*PROBLEM TO SOLVE*. Check each line of the material. Copy those containing "text".

*EXTRACTED DATA*.

[Start of section]

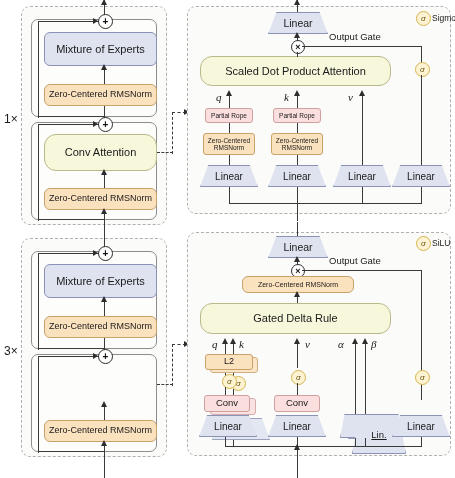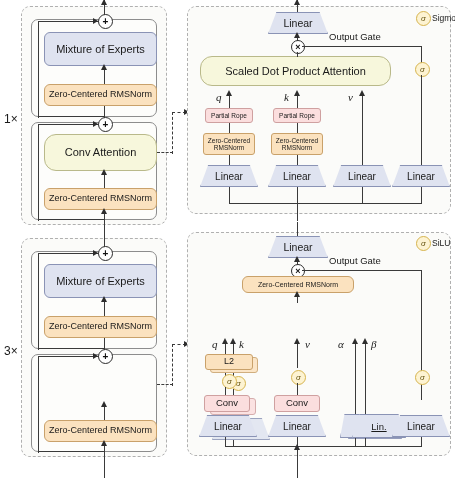--- a/index.html
+++ b/index.html
@@ -281,6 +281,9 @@
   <div class="ln lnv" style="left:297px;top:293px;height:10px;"></div>
   <div class="ar-up" style="left:294px;top:291px;"></div>
 
+  <div class="box c-attn" style="left:200px;top:303px;width:191px;height:31px;font-size:11px;">
+    <span>Gated Delta Rule</span>
+  </div>
 
   <div class="ln lnv" style="left:225px;top:340px;height:14px;"></div>
   <div class="ar-up" style="left:222px;top:338px;"></div>

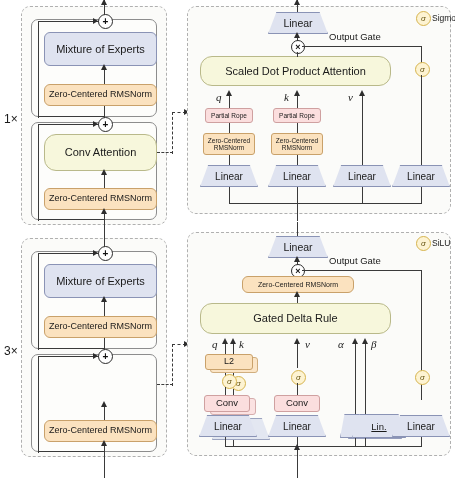--- a/index.html
+++ b/index.html
@@ -344,7 +344,7 @@
 
   <div class="trap" style="left:348px;top:417px;width:54px;height:22px;opacity:.9;"></div>
   <div class="trap" style="left:340px;top:414px;width:32px;height:24px;"></div>
-  <div class="trap" style="left:352px;top:414px;width:54px;height:24px;text-decoration:underline;">
+  <div class="trap" style="left:352px;top:414px;width:54px;height:40px;text-decoration:underline;">
     <span style="font-size:9.5px;">Lin.</span>
   </div>
   <div class="ln lnv" style="left:355px;top:438px;height:9px;"></div>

[End of section]

*ANSWER TO THIS EXERCISE*.
-  <div class="trap" style="left:352px;top:414px;width:54px;height:24px;text-decoration:underline;">
+  <div class="trap" style="left:352px;top:414px;width:54px;height:40px;text-decoration:underline;">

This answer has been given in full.